Goliath tigerfish are predominantly olive on top and silver on the bottom, but you will also find gradations of yellow, brown, and gray with gold around their faces. They also have an upright dorsal fin and three smaller fins below the belly. Fully grown tiger fish are four to five feet long and weigh 90 to 100 pounds. Each tooth in the Goliath tigerfish's mouth can be up to 7 inches long, about the size of many shark teeth.

The goliath tigerfish (Hydrocynus goliath) is a very large African predatory freshwater fish belonging to the Alestidae family. Distributed in the Congo River Basin and Lake Tanganyika.
Each tooth in the goliath's mouth can be up to seven inches long.

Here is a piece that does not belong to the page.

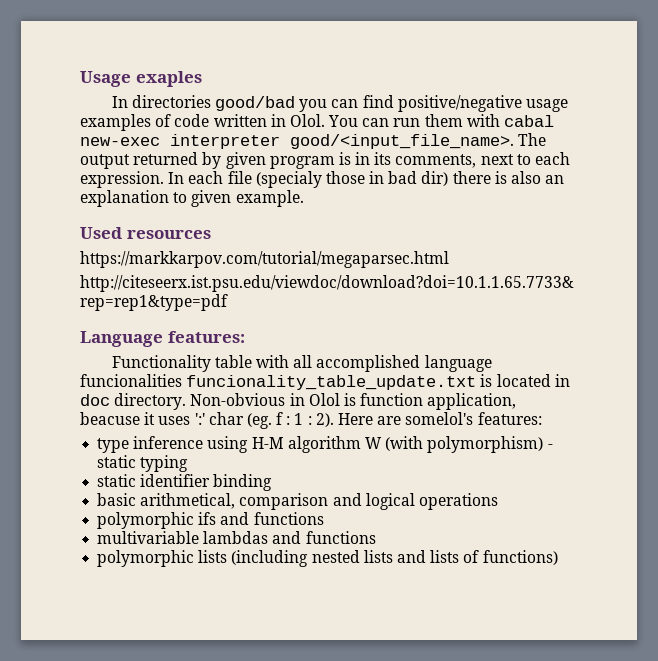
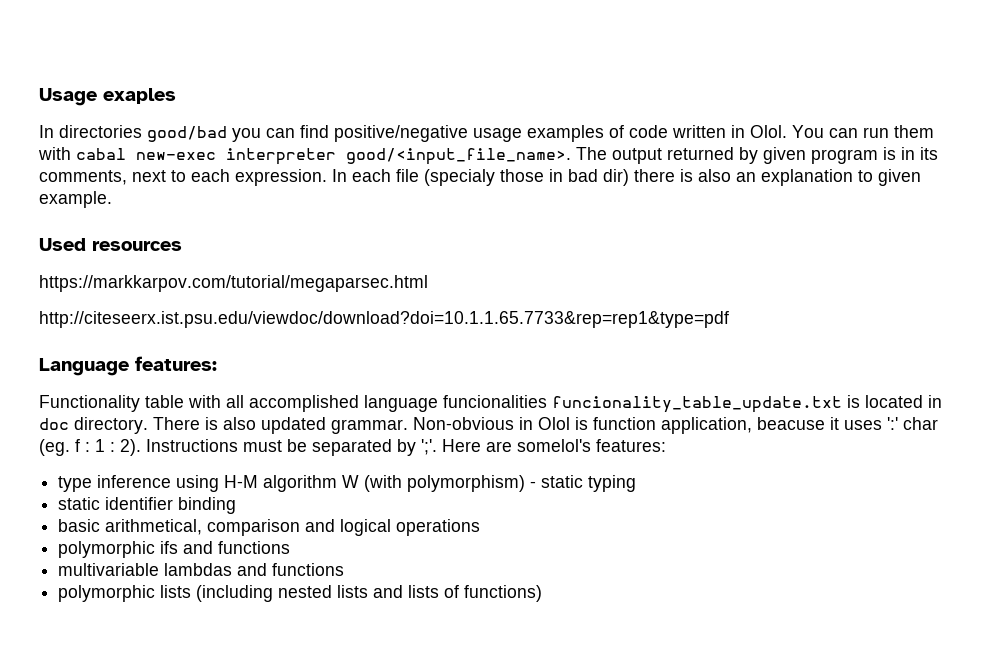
(187, 401) none -> [153,417,408,434] There is also updated grammar.
(334, 420) none -> [146,439,437,456] Instructions must be separated by ';'.

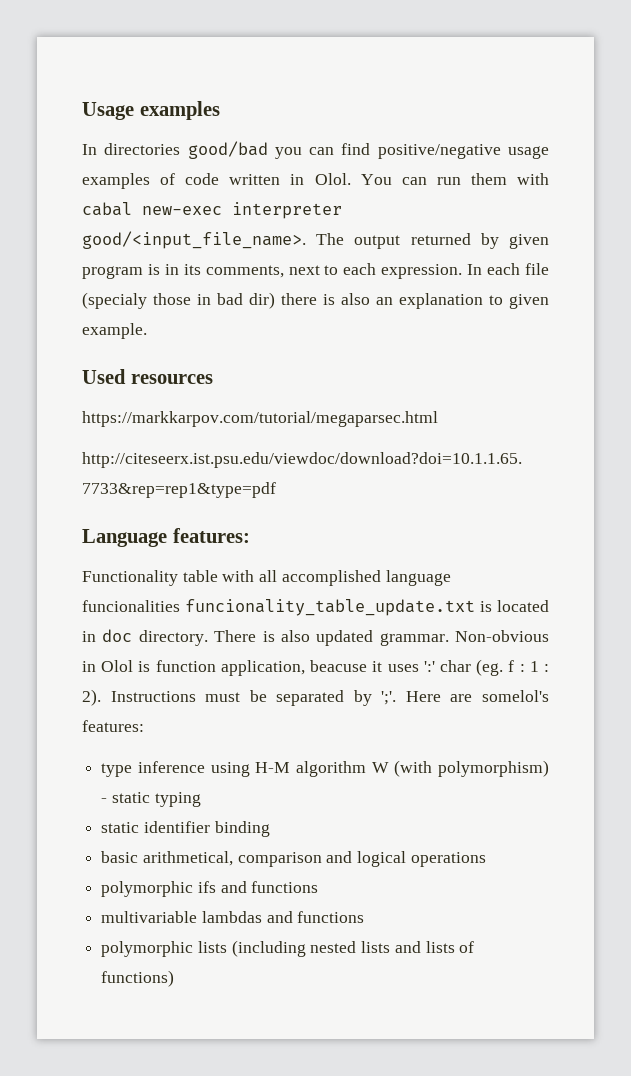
[103,88,176,104] exaples -> [139,101,220,120] examples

©Danny Ye/Shutterstock.com


This tiger fish lives in the larger rivers and lakes of the Congo Basin, including the Lualaba, Lake Upemba and Lake Tanganyika. Africa is their only habitat. Due to their abundance in their native habitat, their conservation status is of least concern.

Experts recommend that only experienced aquarists keep Goliath tigerfish as pets in home aquariums due to their aggressive nature. They are usually sold as juveniles, only three to six inches long, but they need a large tank to grow properly. As these fish mature, you may eventually have to transfer them from the aquarium to the pond. However, they do not grow to their full size as they do in the wild. You should not keep Goliath Tigerfish with other smaller fish as they will see their tank mates as food and eat them. Because they are sensitive to water quality, they need water that is well oxygenated with moderate to strong currents.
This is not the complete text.